記得電影散場時,人群順著後門的老舊梯階走向台北街頭,松江南京路上空蕩的視野與一旁路燈昏暗的燈光,透露著現在的時間,與電影中成為死城的香港是多麼相似,一旁友人熱絡的討論著劇情,我則是久久無法言語,戳弄著票上的標語:「今日的香港,明日的台灣。」


曾經聽過一個朋友說,香港人擔心的永遠不是經濟或是甚麼社會正義,他們擔心的是那個腦海裡的美好香港。

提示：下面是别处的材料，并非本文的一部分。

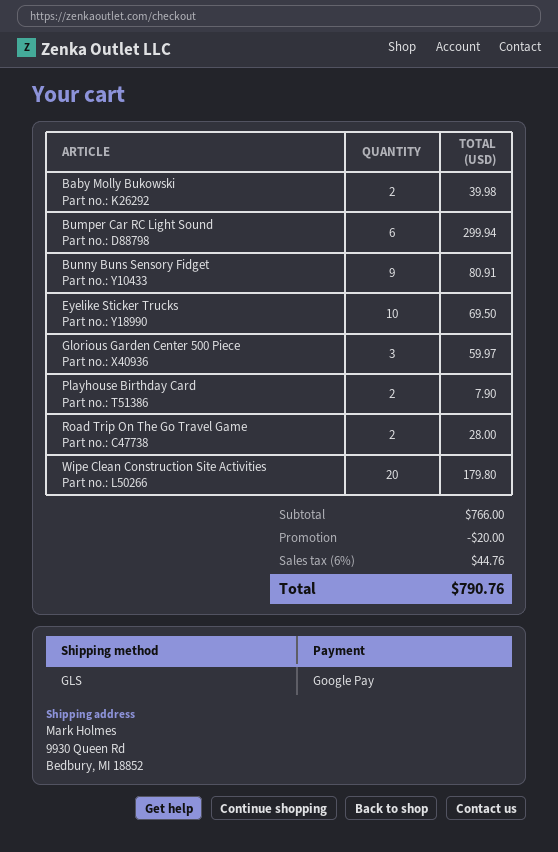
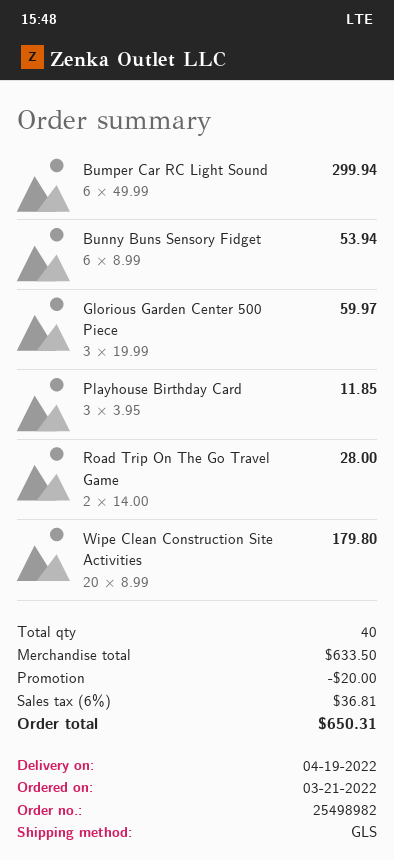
Baby Molly Bukowski: 2 for 39.98 -> none
Bunny Buns Sensory Fidget: 9 for 80.91 -> 6 for 53.94
Eyelike Sticker Trucks: 10 for 69.50 -> none
Playhouse Birthday Card: 2 for 7.90 -> 3 for 11.85
subtotal: 766.00 -> 633.50
tax: 6% = 44.76 -> 6% = 36.81
total: 790.76 -> 650.31

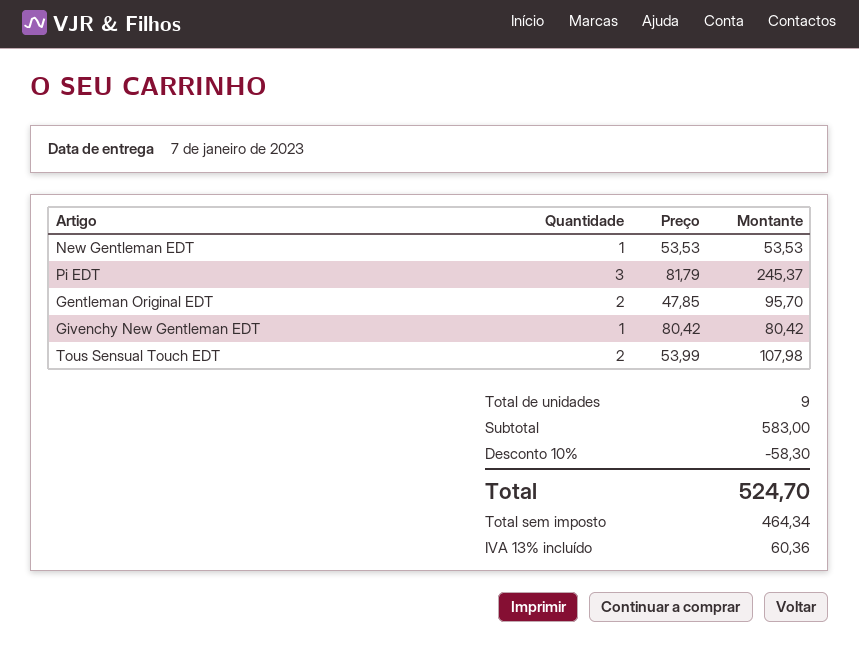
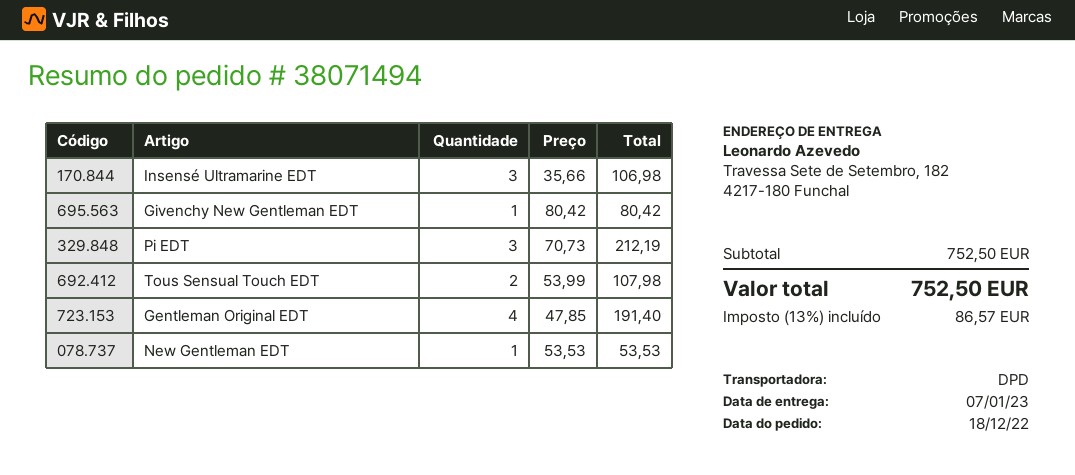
Pi EDT: 3 x 81.79 = 245.37 -> 3 x 70.73 = 212.19
Gentleman Original EDT: 2 x 47.85 = 95.70 -> 4 x 47.85 = 191.40
Insensé Ultramarine EDT: none -> 3 x 35.66 = 106.98
subtotal: 583.00 -> 752.50
discount: 10% = 58.30 -> none
tax: 13% = 60.36 -> 13% = 86.57
total: 524.70 -> 752.50

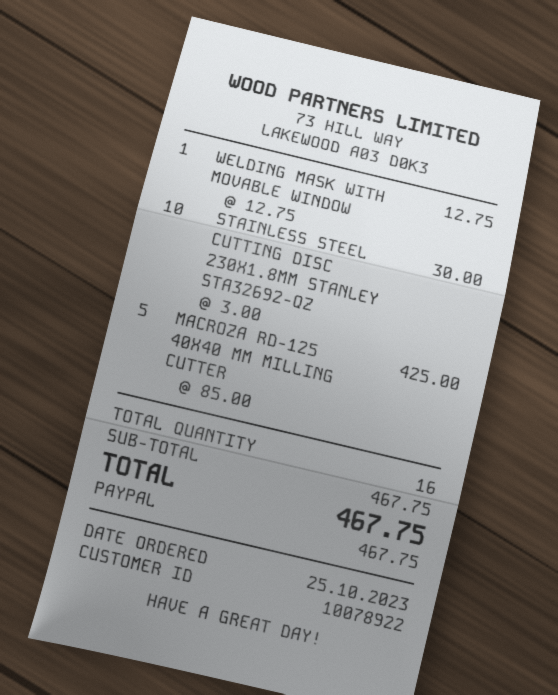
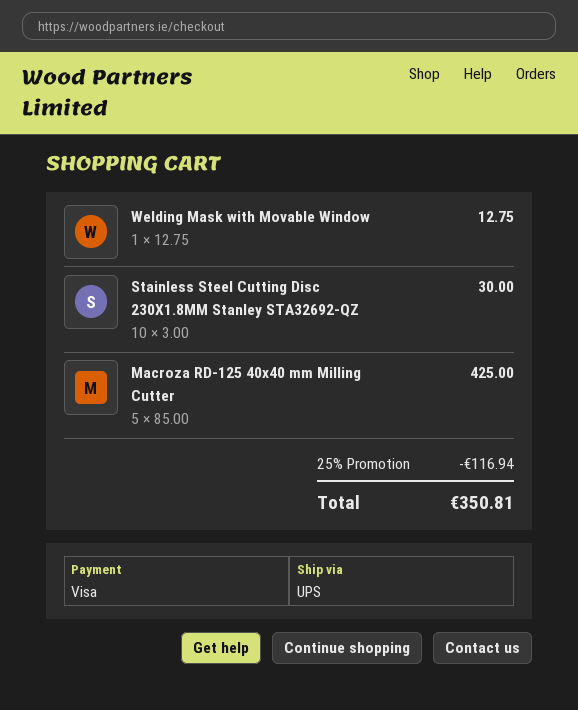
payment method: PayPal -> Visa
discount: none -> 25% = 116.94
total: 467.75 -> 350.81

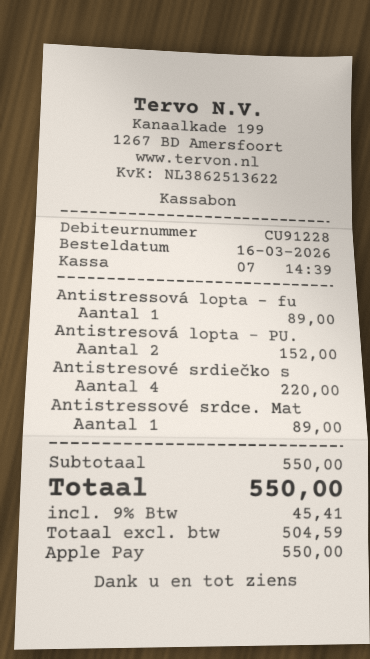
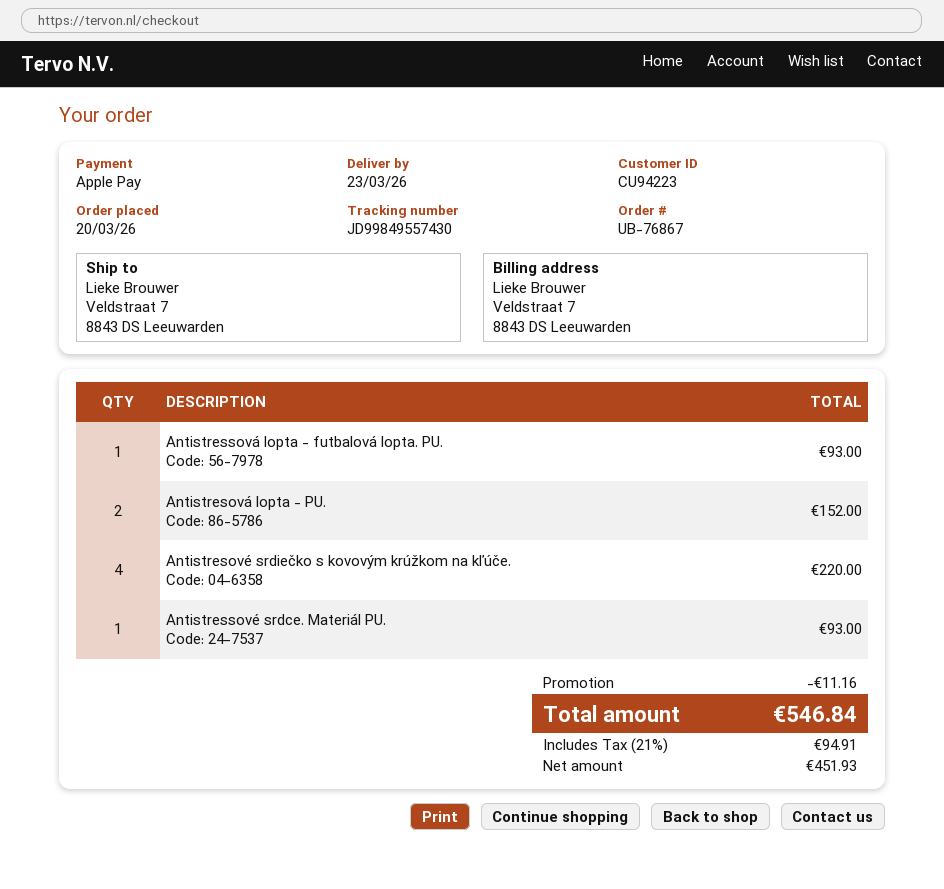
order date: 2026-03-16 -> 2026-03-20
customer number: CU91228 -> CU94223
Antistressová lopta - fu: 1 for 89.00 -> 1 for 93.00
Antistressové srdce. Mat: 1 for 89.00 -> 1 for 93.00
discount: none -> 11.16
net: 504.59 -> 451.93
tax: 9% = 45.41 -> 21% = 94.91
total: 550.00 -> 546.84

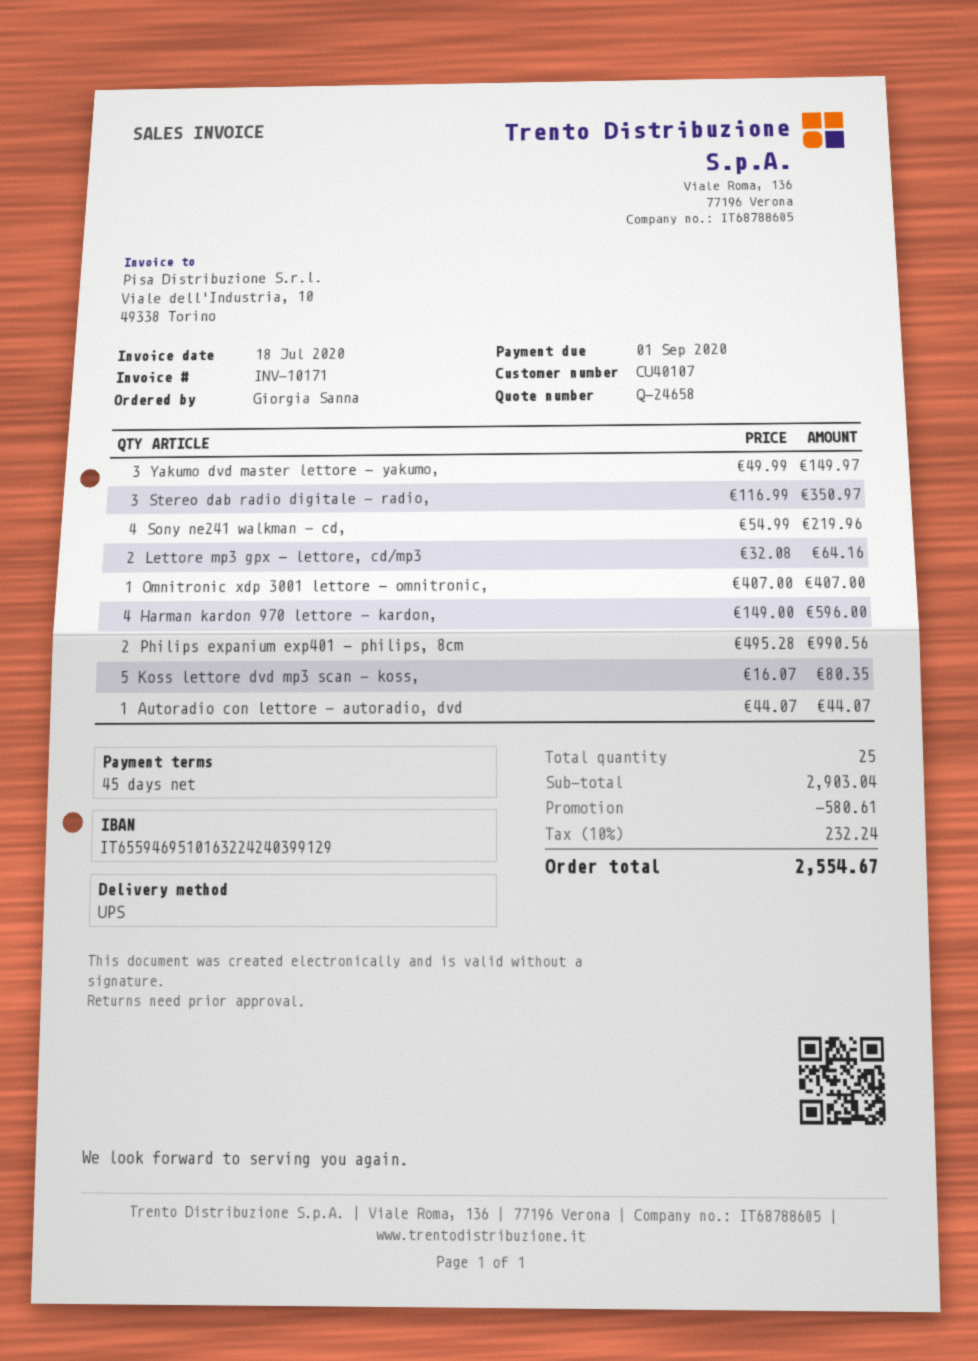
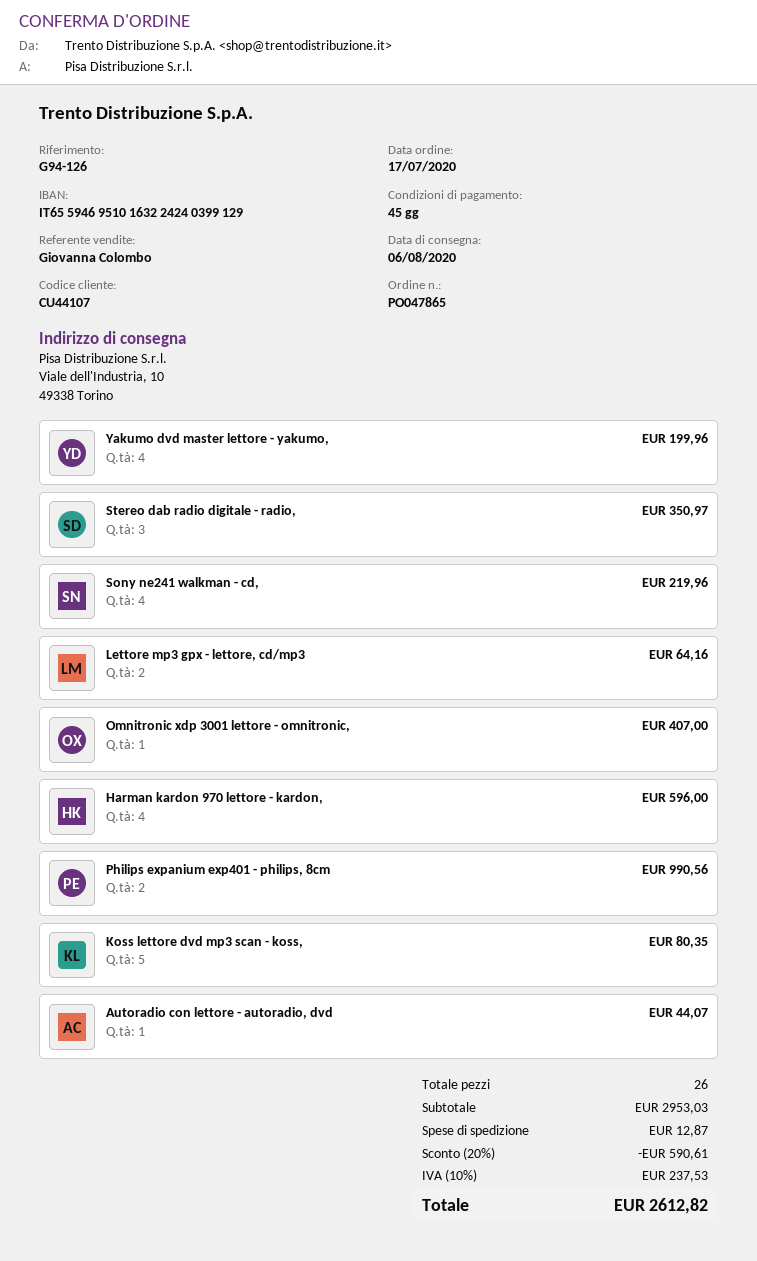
customer number: CU40107 -> CU44107
Yakumo dvd master lettore - yakumo,: 3 for 149.97 -> 4 for 199.96
total quantity: 25 -> 26
subtotal: 2903.04 -> 2953.03
discount: 580.61 -> 590.61
shipping: none -> 12.87
tax: 10% = 232.24 -> 10% = 237.53
total: 2554.67 -> 2612.82

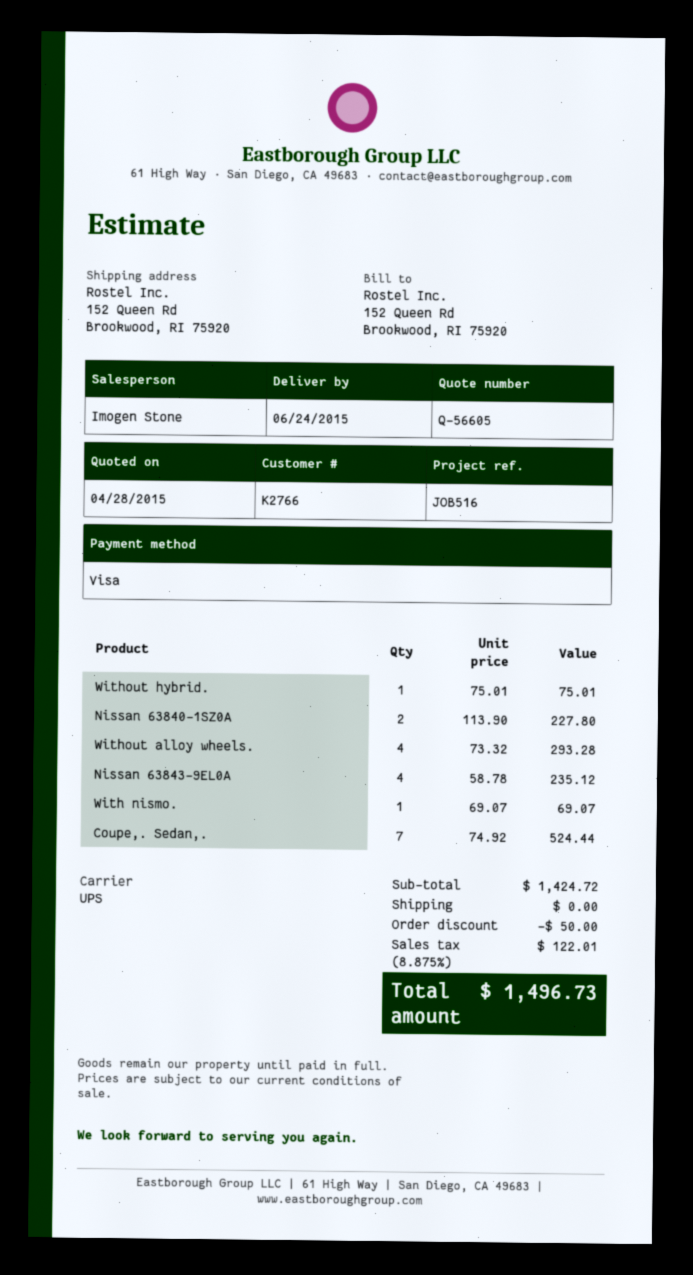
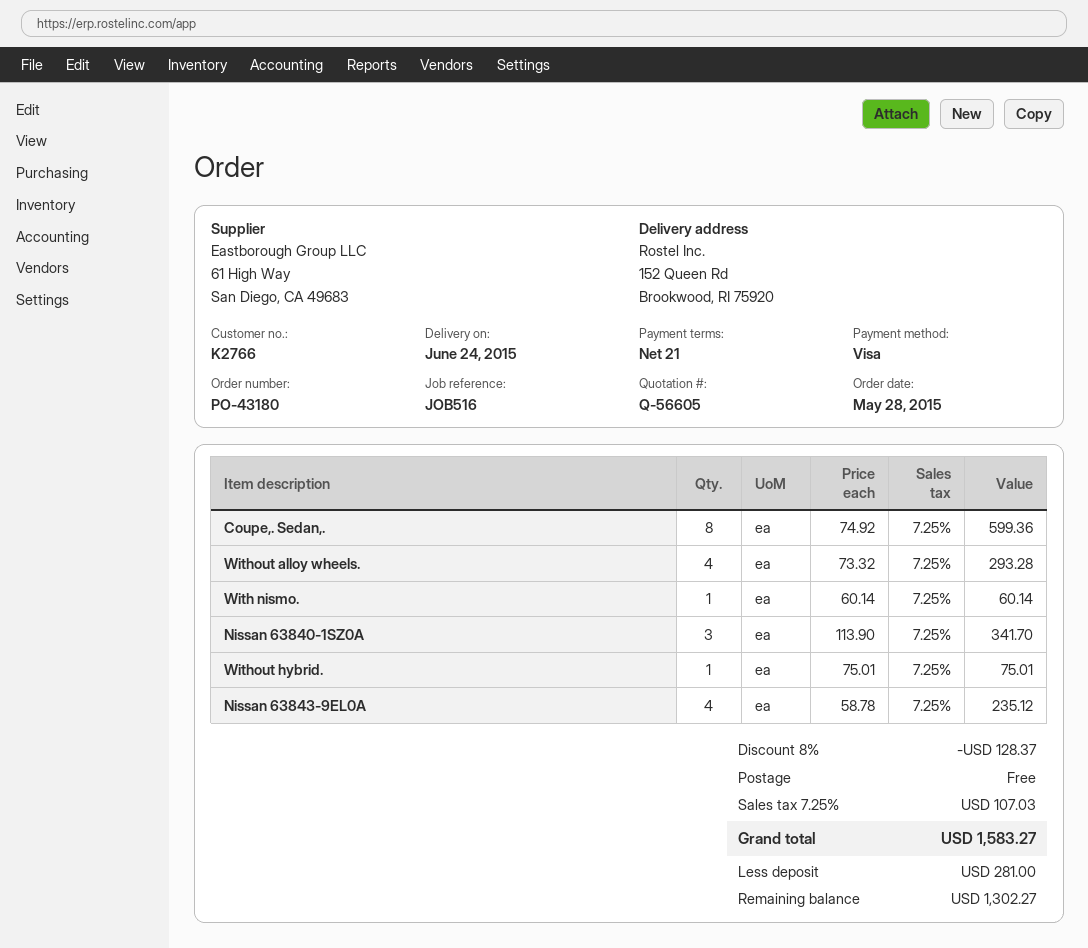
Nissan 63840-1SZ0A: 2 x 113.90 = 227.80 -> 3 x 113.90 = 341.70
With nismo.: 1 x 69.07 = 69.07 -> 1 x 60.14 = 60.14
Coupe,. Sedan,.: 7 x 74.92 = 524.44 -> 8 x 74.92 = 599.36
discount: 50.00 -> 128.37
tax: 8.875% = 122.01 -> 7.25% = 107.03
total: 1496.73 -> 1583.27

電影正呼應著這樣的社會氛圍,濃的化不開的政治寓言,香港將來何去何從的大哉問,陳果導演看似雲淡風輕的黑色幽默手法,其實是一種無法自己的焦慮與無力感,尖酸諷刺引來影廳內的大笑,當下確實笑得開心,但最後焦慮與無力也在笑聲中染上心頭。


電影改編自香港網路熱門同名小說,述說一台紅VAN載著十七名乘客,穿越獅子山隧道後進入了另一個香港,一座已經死去的香港,這個世界只剩下這十七個人,換個角度來說紅VAN載得是「香港」,小小的紅VAN成了電影透視香港眾生相的窗口,時不時流露出港人的焦慮,面對生存每個人不同的想法,成為了香港人不在是香港人的引線,求存卻距離心目中的美好想像越來越遙遠,現實與精神兩個背道而馳的方向成為香港人徬徨的根基,片尾每個人回憶過去生活的愁與悔,不一定是甜蜜回憶卻是心中最珍視的事物,離開是種現實,不得不為的現實,更悲哀的是這現實像是一道不可逆的化學變化,即使再次穿越獅子山隧道也改變不了什麼。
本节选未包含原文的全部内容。